Hello all Zed from Abzed,

just loosing my post virginity on here.
I got a mk2 gowfy Gti ..that my wee Bro (Skid) better get werked on.
Once i borrow his splinned socket key so i can change a CV boot.

Unless theres any members close to sunnybank / old aberdeen got one i can borrow ? 
:wave:


----------



## RS4

skid said:


> As i have been on the forum here for a few months now i have started to notice some People from Aberdeen and its surrounding areas.
> Also someone posted a link to here on my local vw forum( www.eastsidevw.co.uk ) and a few members on there have said they are a member here.
> So if you are from the area please step forward:thumb:
> Rich and clark and Thechief are the only guys i have met so far so would be good to meet others:wave:


Up here at Portknockie not far from Gerry Connelly. :buffer: 
Seems a good gathering up North.....could maybe arrange a meet sometime.
Ian


----------



## DE 1981

RS4 said:


> Up here at Portknockie not far from Gerry Connelly. :buffer:
> Seems a good gathering up North.....could maybe arrange a meet sometime.
> Ian


That would be cool if it was before the winter sets in.


----------



## Mark M

Welcome guys :thumb:


----------



## FlyingfocRS

Another one here from up the North East though spend a lot of time in Stranraer.
Mike


----------



## stitcher

Hello to all you North East boys , see a few from the Bloo Toon. Mark here, passing time on the net while dodging work offshore. Drive a big Black Bus , sorry Audi Q7 and in my spare time destroy the Ozone layer with my greenhouse gas guzzler.


----------



## Mark M

stitcher said:


> Hello to all you North East boys , see a few from the Bloo Toon. Mark here, passing time on the net while dodging work offshore. Drive a big Black Bus , sorry Audi Q7 and in my spare time destroy the Ozone layer with my greenhouse gas guzzler.


Yo!

:lol: Sounds like you've drank too much Coffee or Redbull!


----------



## Thomas-182

Karl, a guy that works with me here is from Aberdeen, he says there all nuts


----------



## Clark @ PB

stitcher said:


> Hello to all you North East boys , see a few from the Bloo Toon. Mark here, passing time on the net while dodging work offshore. Drive a big Black Bus , sorry Audi Q7 and in my spare time destroy the Ozone layer with my greenhouse gas guzzler.

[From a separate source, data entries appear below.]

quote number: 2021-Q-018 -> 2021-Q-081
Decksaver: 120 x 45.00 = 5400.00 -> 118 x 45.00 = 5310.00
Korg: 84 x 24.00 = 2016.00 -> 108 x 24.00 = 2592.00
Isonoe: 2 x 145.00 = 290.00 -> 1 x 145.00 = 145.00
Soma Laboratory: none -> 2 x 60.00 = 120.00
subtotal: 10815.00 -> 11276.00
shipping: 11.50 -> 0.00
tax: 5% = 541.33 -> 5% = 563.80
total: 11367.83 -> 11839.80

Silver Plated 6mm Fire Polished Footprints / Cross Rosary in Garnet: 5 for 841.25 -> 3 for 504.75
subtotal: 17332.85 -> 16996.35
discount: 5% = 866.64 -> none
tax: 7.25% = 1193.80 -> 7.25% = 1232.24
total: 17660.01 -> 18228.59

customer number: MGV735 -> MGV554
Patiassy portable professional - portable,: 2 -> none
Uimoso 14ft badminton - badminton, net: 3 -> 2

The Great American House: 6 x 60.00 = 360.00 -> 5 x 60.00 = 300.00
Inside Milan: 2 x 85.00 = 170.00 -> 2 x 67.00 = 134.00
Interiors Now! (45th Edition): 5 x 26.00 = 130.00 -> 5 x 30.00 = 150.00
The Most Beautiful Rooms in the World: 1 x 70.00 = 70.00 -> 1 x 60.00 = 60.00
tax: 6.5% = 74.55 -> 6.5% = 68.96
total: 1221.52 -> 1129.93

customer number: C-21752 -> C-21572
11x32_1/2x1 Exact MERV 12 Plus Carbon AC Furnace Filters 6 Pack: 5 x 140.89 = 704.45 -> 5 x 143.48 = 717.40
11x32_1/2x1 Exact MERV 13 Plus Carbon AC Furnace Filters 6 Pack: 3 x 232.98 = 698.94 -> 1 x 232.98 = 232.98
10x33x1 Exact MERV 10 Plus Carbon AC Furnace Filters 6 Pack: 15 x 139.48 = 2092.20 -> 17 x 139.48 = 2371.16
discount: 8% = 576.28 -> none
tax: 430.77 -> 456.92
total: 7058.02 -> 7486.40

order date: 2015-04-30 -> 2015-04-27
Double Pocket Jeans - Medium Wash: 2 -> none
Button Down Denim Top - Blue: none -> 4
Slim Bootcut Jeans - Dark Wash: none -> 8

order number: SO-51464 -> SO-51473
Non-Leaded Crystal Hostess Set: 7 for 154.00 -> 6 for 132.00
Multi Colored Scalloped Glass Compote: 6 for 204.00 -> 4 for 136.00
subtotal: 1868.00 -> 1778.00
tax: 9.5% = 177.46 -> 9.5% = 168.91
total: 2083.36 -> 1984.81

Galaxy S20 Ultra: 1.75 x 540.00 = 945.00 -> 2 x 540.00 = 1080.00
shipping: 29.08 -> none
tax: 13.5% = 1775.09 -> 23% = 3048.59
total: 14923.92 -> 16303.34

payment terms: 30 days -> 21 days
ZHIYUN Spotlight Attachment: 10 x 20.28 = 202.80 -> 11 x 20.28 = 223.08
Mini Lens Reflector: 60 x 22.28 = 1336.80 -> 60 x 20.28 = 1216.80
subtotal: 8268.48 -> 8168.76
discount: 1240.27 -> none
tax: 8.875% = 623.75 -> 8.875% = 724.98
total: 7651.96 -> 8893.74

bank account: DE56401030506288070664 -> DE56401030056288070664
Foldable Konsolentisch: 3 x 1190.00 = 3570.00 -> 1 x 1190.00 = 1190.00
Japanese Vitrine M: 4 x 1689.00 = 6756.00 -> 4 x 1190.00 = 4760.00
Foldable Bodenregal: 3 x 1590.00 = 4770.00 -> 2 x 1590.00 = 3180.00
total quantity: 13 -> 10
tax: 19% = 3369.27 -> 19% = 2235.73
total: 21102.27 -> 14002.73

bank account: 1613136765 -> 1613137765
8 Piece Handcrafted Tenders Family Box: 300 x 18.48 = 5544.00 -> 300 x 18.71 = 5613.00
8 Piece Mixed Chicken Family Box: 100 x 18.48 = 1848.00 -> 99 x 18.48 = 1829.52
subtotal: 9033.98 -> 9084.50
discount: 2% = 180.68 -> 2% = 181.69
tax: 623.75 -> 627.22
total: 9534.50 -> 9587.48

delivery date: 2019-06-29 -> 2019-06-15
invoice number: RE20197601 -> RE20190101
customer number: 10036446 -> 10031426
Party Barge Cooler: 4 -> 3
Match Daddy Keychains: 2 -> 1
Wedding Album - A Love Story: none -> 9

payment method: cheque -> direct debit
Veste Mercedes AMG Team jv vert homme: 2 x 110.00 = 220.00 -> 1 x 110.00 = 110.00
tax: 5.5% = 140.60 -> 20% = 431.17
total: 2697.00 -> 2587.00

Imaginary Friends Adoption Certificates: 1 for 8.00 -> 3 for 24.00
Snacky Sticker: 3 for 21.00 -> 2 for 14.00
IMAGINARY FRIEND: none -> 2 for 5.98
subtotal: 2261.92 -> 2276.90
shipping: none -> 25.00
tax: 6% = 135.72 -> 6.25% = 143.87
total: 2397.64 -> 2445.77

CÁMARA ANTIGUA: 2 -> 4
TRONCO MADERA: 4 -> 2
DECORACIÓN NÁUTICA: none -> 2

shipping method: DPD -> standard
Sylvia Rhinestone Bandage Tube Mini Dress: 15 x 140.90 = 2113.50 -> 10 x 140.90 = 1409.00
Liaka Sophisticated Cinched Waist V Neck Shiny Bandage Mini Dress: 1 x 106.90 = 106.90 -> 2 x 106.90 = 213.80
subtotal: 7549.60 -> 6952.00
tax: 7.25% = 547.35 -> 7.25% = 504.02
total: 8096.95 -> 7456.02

Welcome mate, hope the big bus is still looking good :thumb:


----------



## stitcher

Clark said:


> Welcome mate, hope the big bus is still looking good :thumb:


Hello Clark ,
Possibly not , just sent an email to Rich !!


----------



## stitcher

V12MSM said:


> Yo!
> 
> :lol: Sounds like you've drank too much Coffee or Redbull!


Guilty - drinking too much coffee is part of offshore life !


----------



## FlyingfocRS

you can never drink too much coffee offshore LOL


----------



## Stew

You know you've had to much when you are gibbering and can't stop moving your arms and legs!


----------



## skippyroo

Gavb said:


> Hi all.
> Been on here a wee while didnt realise there were so many lads from aberdeen on here good to see. I drive a silver focus st and live in danestone.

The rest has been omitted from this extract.